Kevin Carter, que sufría de adicción a las drogas, se suicidó dos meses más tardes. Había recibido el premio Pullitzer por sus imágenes de una niña y un buitre en Sudán. Fotografía por la que también se puso en duda su integridad moral, en un debate que al menos a quien escribe estas palabras le ha parecido siempre estúpido, y propio de quien no ha estado en nunca en el terreno o de articulistas ociosos sentados a miles de kilómetros en la comodidad de sus redacciones (como sucedió a nivel nacional con Arcadi Espada, cuyas críticas a la obra de Javier Bauluz fueron igual de estúpidas, o quizás más…).
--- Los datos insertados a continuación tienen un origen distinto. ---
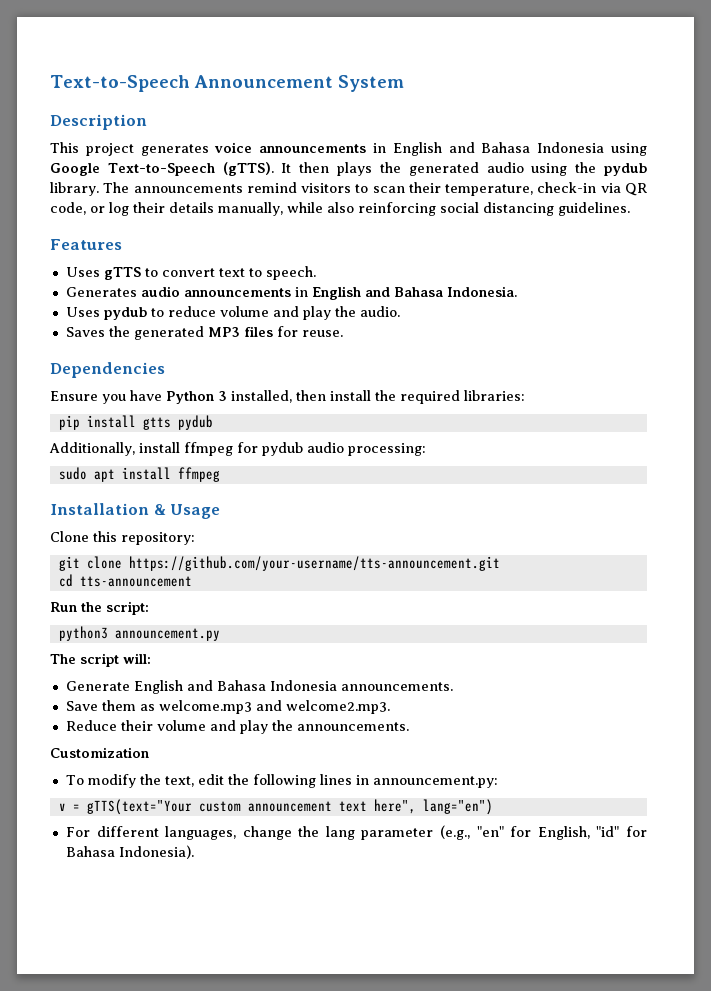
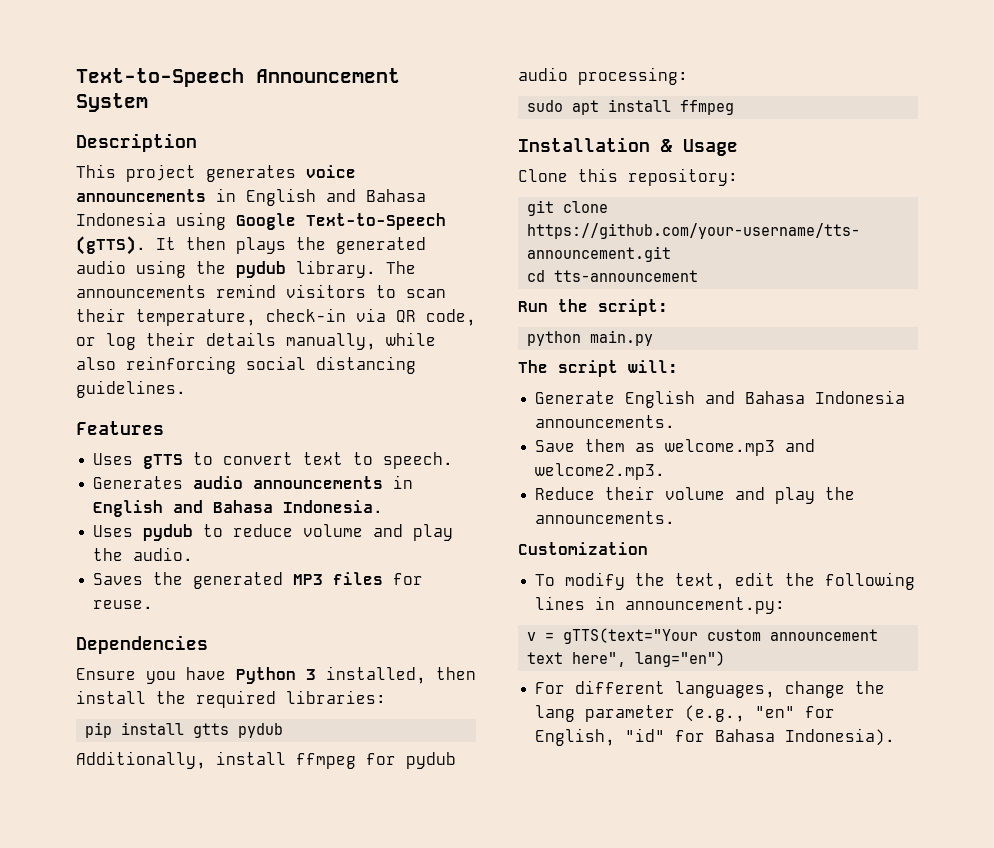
- python3 announcement.py
+ python main.py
Sacas la foto y acto seguido espantas al buitre. Ganas, a cambio, una imagen que sacudió millones de conciencias. El asunto no tiene más misterio, como sostiene Joao Silva, que estaba allí junto a su amigo y que captó la misma imagen. El niño no estaba abandonado, se encontraba junto su familia a un centro de alimentación de la ONU en el sur de Sudán.

Greg Marinovich ganó también el Pullitzer por su cobertura del asesinato de Lindsaye Tshabalala. Sigue en activo. Y es autor, junto a Joao Silva del libro The Bang Bang Club. Obra de prosa un poco deshilvanada, pero que no quita que estemos ante un documento histórico y humano tan fascinante como aleccionador.

Joao Silva, ganador del World Press Photo, continúa asimismo al pie del cañón. Me crucé con él en Kenia, durante los episodios de violencia post electoral del pasado mes de enero. Sus imágenes, desde conflictos como Irak, muestran su compromiso continuado con la denuncia de la barbarie.